Well, the infinite iteration of the log base a of any number x do converge, but it does not if x is a tetration of b (like for log base 2,the numbers 0, 1, 2, 4, 16, 65536,... go to an undefined value, which is log(0)). We could still try to do by by approximating the values, like taking 2.001 instead of 2. Well for unknown reasons, the formula seems to break even if we do that, because it give incoherent results (I probably should add more restrictions but since I don't have any idea about why it doesn't work, well..)

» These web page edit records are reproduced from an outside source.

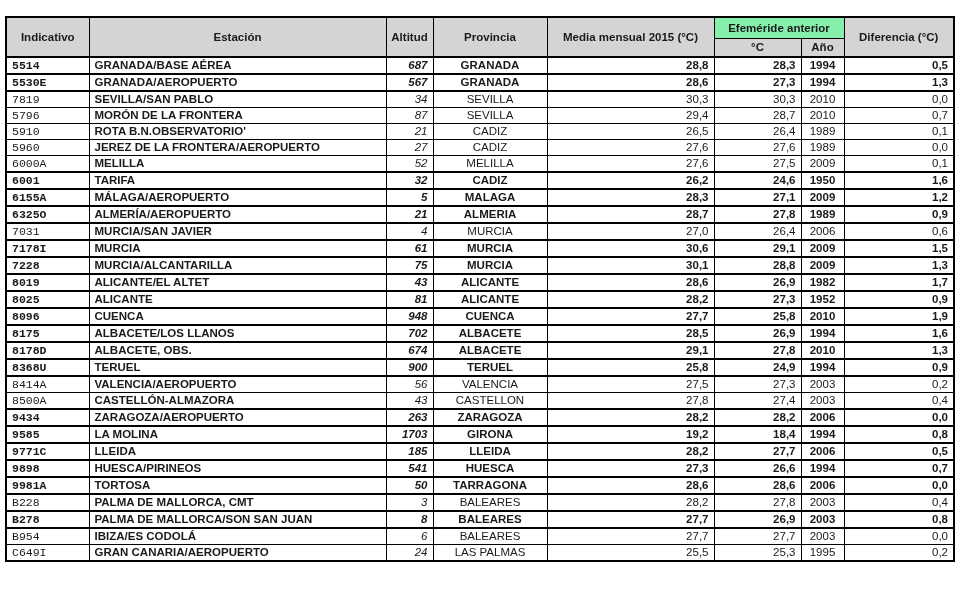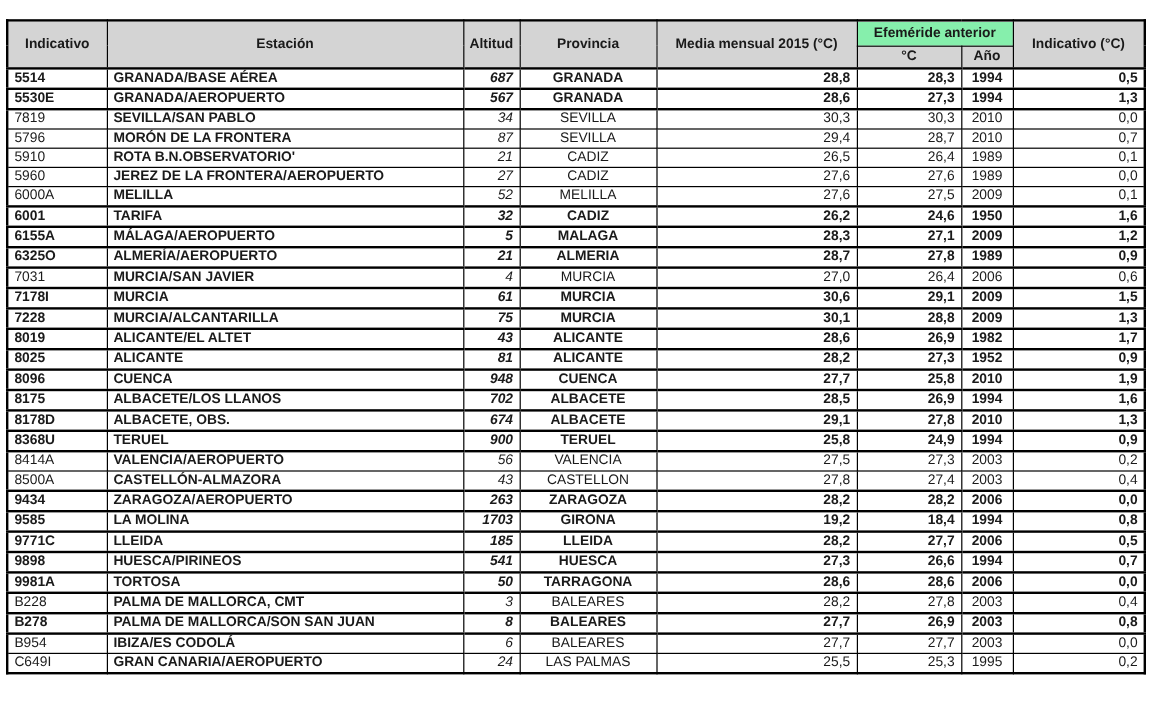--- a/index.html
+++ b/index.html
@@ -86,7 +86,7 @@
         <th rowspan="2">Provincia</th>
         <th rowspan="2">Media mensual 2015 (°C)</th>
         <th colspan="2" class="white-bg">Efeméride anterior</th>
-        <th rowspan="2">Indicativo (°C)</th>
+        <th rowspan="2">Diferencia (°C)</th>
       </tr>
       <tr class="hrow2">
         <th>°C</th>

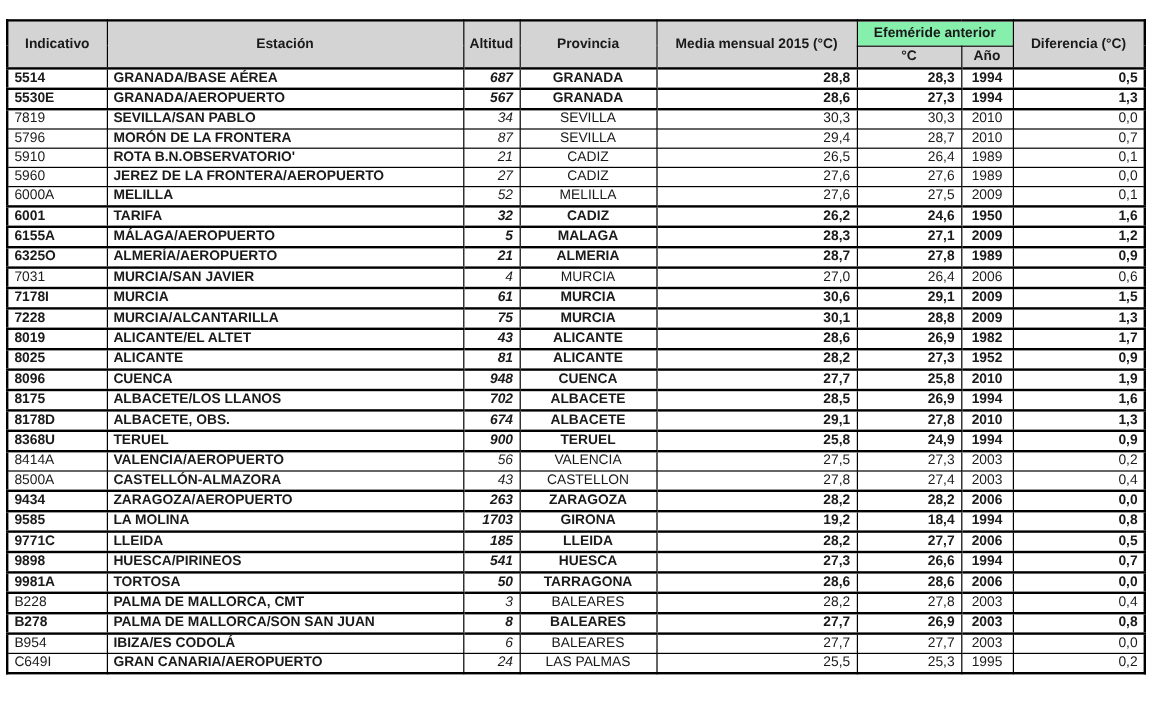--- a/index.html
+++ b/index.html
@@ -54,7 +54,7 @@
     border-top-width: 2px;
     border-bottom-width: 2px;
   }
-  .col-id       { text-align: left;  }
+  .col-id       { text-align: left; font-family: Liberation Mono, monospace;  }
   .col-station  { text-align: left; font-weight: bold;  }
   .col-altitude { text-align: right; font-style: italic; }
   .col-province { text-align: center;  }

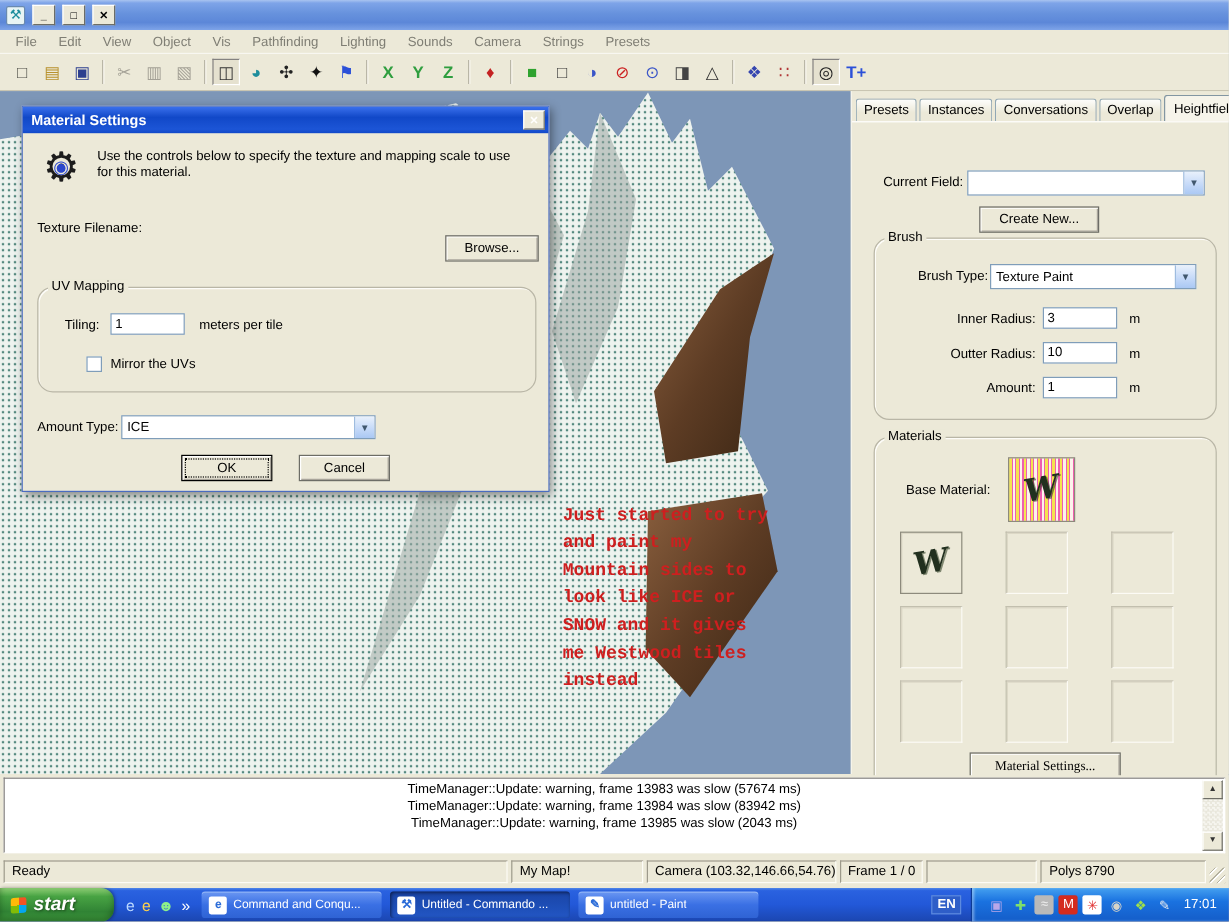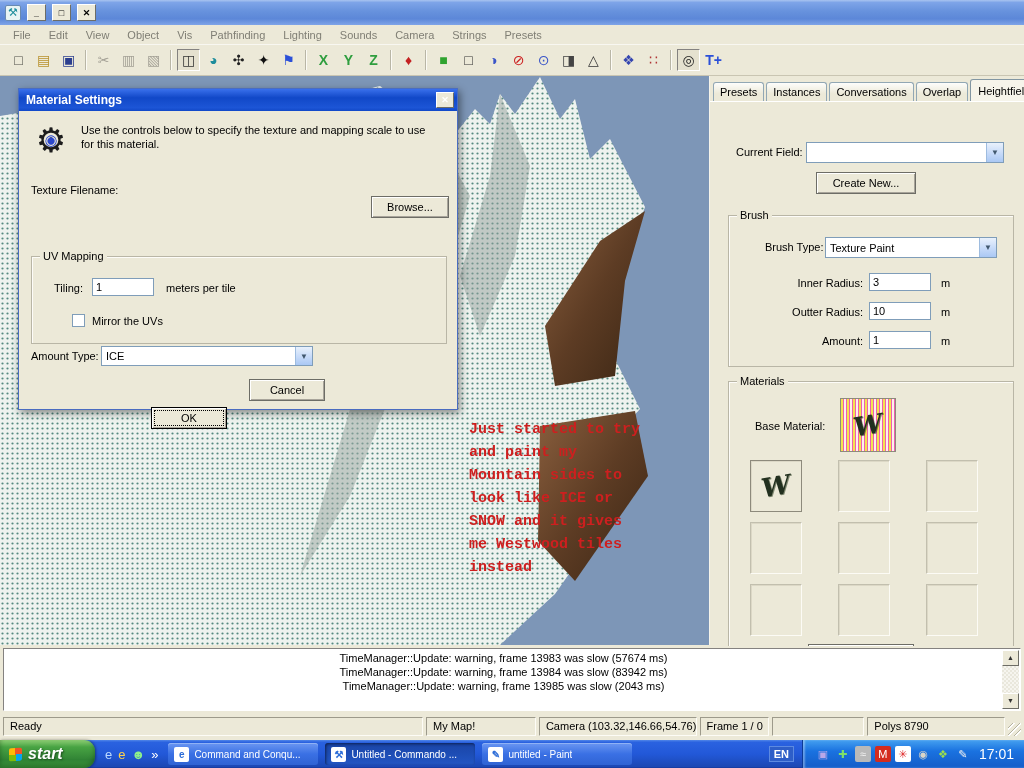--- a/index.html
+++ b/index.html
@@ -43,8 +43,8 @@
   .tab.active { background:#f6f4ea; padding:5px 7px 4px 7px; position:relative; z-index:2; border-color:#8296a2; }
   .panel-body { position:absolute; left:0; right:0; top:25px; bottom:0; border-top:1px solid #fff; }
 
-  .group { position:absolute; border:1px solid #b9b6a6; border-radius:0;
-    box-shadow:inset 1px 1px 0 #fdfcf8;margin-top:17px; }
+  .group { position:absolute; border:1px solid #b9b6a6; border-radius:13px;
+    box-shadow:inset 1px 1px 0 #fdfcf8; }
   .group > .legend { position:absolute; top:-7px; left:8px; background:#ece9d8; padding:0 3px; }
 
   .label { position:absolute; white-space:nowrap; }

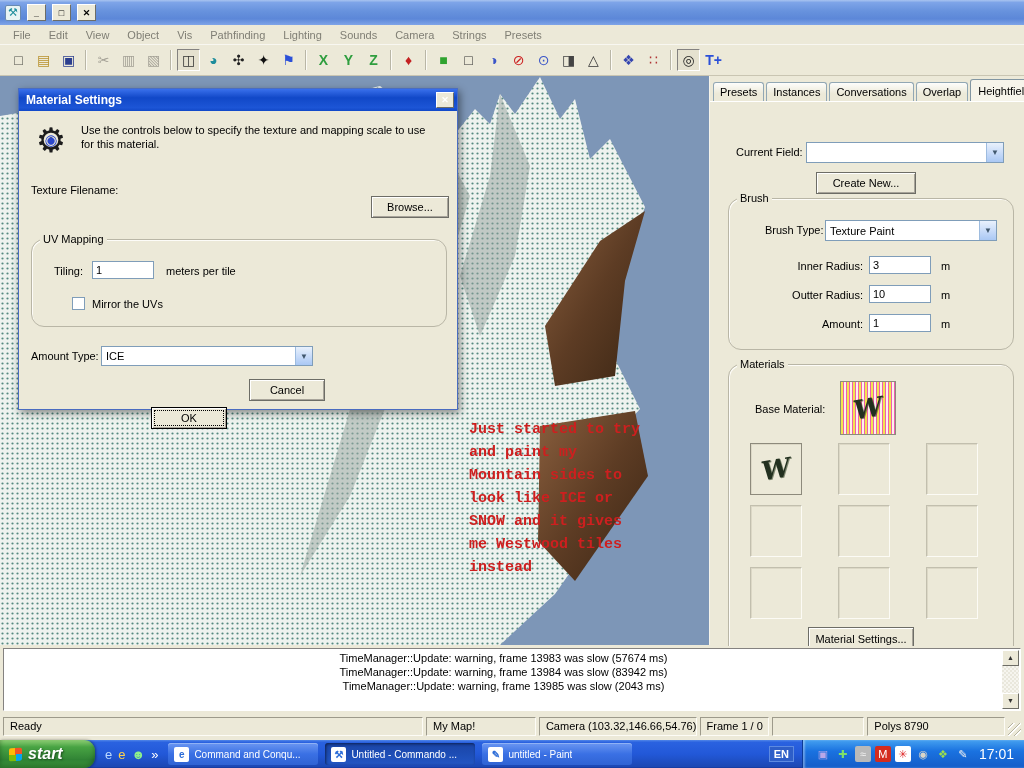--- a/index.html
+++ b/index.html
@@ -365,7 +365,7 @@
     <span class="drop">▼</span>
   </div>
 
-  <div class="btn default" style="left:132px; top:290px; width:76px; height:22px;margin-top:28px;">OK</div>
+  <div class="btn default" style="left:132px; top:290px; width:76px; height:22px;">OK</div>
   <div class="btn" style="left:230px; top:290px; width:76px; height:22px;">Cancel</div>
 </div>
 

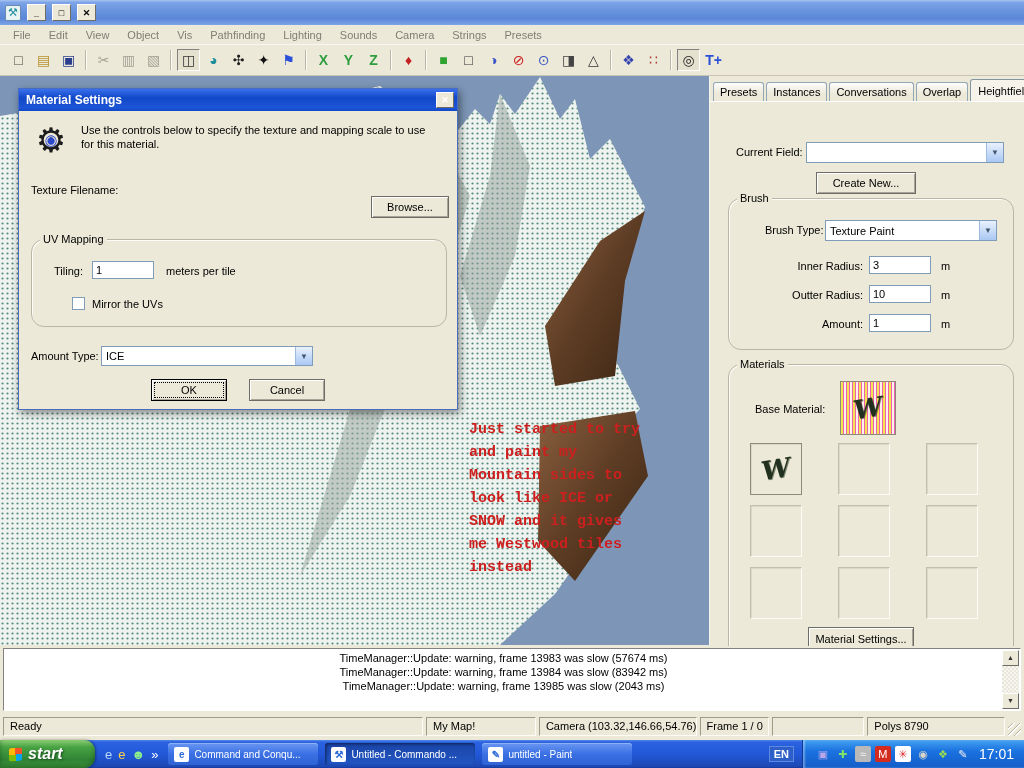--- a/index.html
+++ b/index.html
@@ -330,7 +330,7 @@
           <div class="slot" style="left: 109px; top: 202px;"></div>
           <div class="slot" style="left: 197px; top: 202px;"></div>
         </div>
-      <div class="btn" style="left:79px; top:262px; width:106px; height:23px;">Material Settings...</div>
+      <div class="btn" style="left:79px; top:262px; width:126px; height:23px;font-family:Liberation Serif, serif;">Material Settings...</div>
     </div>
 
   </div>

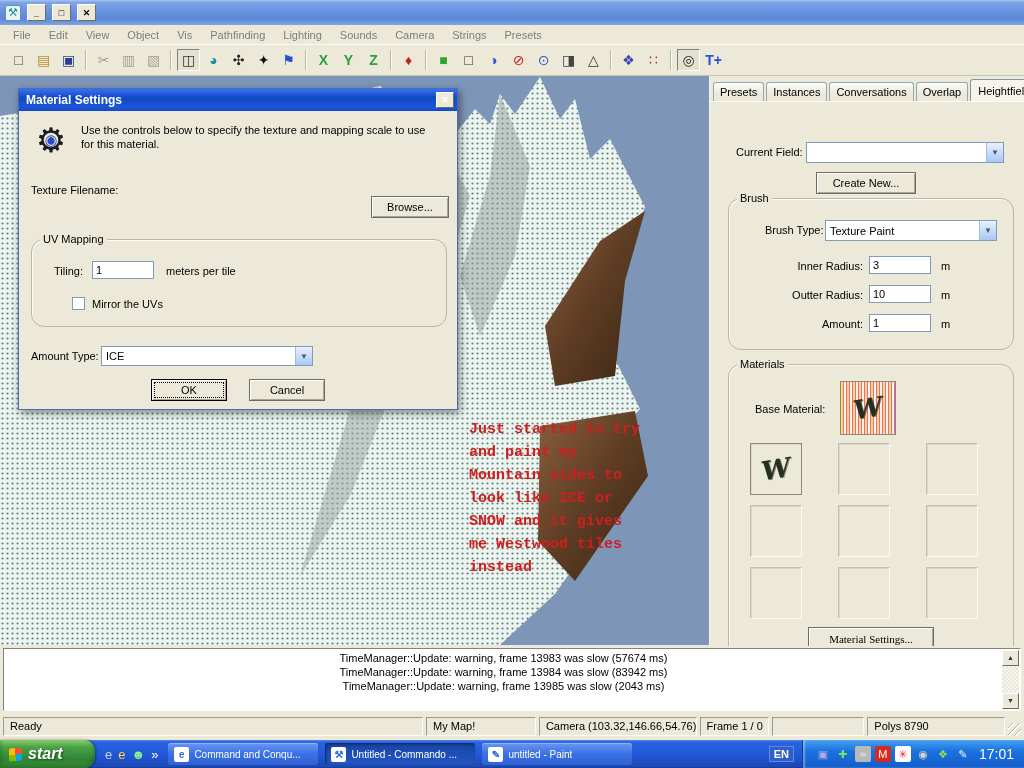--- a/index.html
+++ b/index.html
@@ -133,7 +133,7 @@
     border-left:1px solid #0c3a96; box-shadow:inset 2px 0 2px rgba(255,255,255,.35); }
   .trayicon { width:16px; height:16px; display:flex; align-items:center; justify-content:center;
     font-size:11px; border-radius:2px; }
-  .clock { color:#fff; font-size:14px; margin-left:4px; }
+  .clock { color:#fff; font-size:11px; margin-left:4px; }
 </style>
 </head>
 <body>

So, let's look at the function log_b(x+1). If we take a huge number, log_b(x+1)≈log_b(x),and it eventually become equal if x tend towards infinity. So if we could do half times the log_x(x+1) for example, we could calculate the half tetration of x. In fact, we could do tetration backwards, taking a big tetration of x, applying a non integer number of times the log_x(the big number +1), then taking enough times the regular log_x(resulting number) to get to any tetration, and it actually works!

So let's consider 2 functions : \(f(a) = \log_x(a+1)\) and \(g(a) = x^a-1\). Here g(f(a)) = f(g(a)) = a

We can notice thanks to this definition that :

$$\lim_{a\rightarrow~+\infty}(f(a)) = \log_x(a)$$

$$g^n(f^{n+k}(a)) = f^k(a)$$

$$\lim_{r\rightarrow~+\infty}(f^k({^r}x)) = {^{r-k}}x$$

So, to have a non integer tetration of x, we need to know how to iterate k times f(x) where k is a non whole number (like knowing how to iterate 0.5 time the function).

If we iterate an infinite number of times $f$, we can notice it actually converges to a finite value we will call \(\tau\). This value equals 0 for all x superior or equal to e, but is greater than 0 for all x inferior to e.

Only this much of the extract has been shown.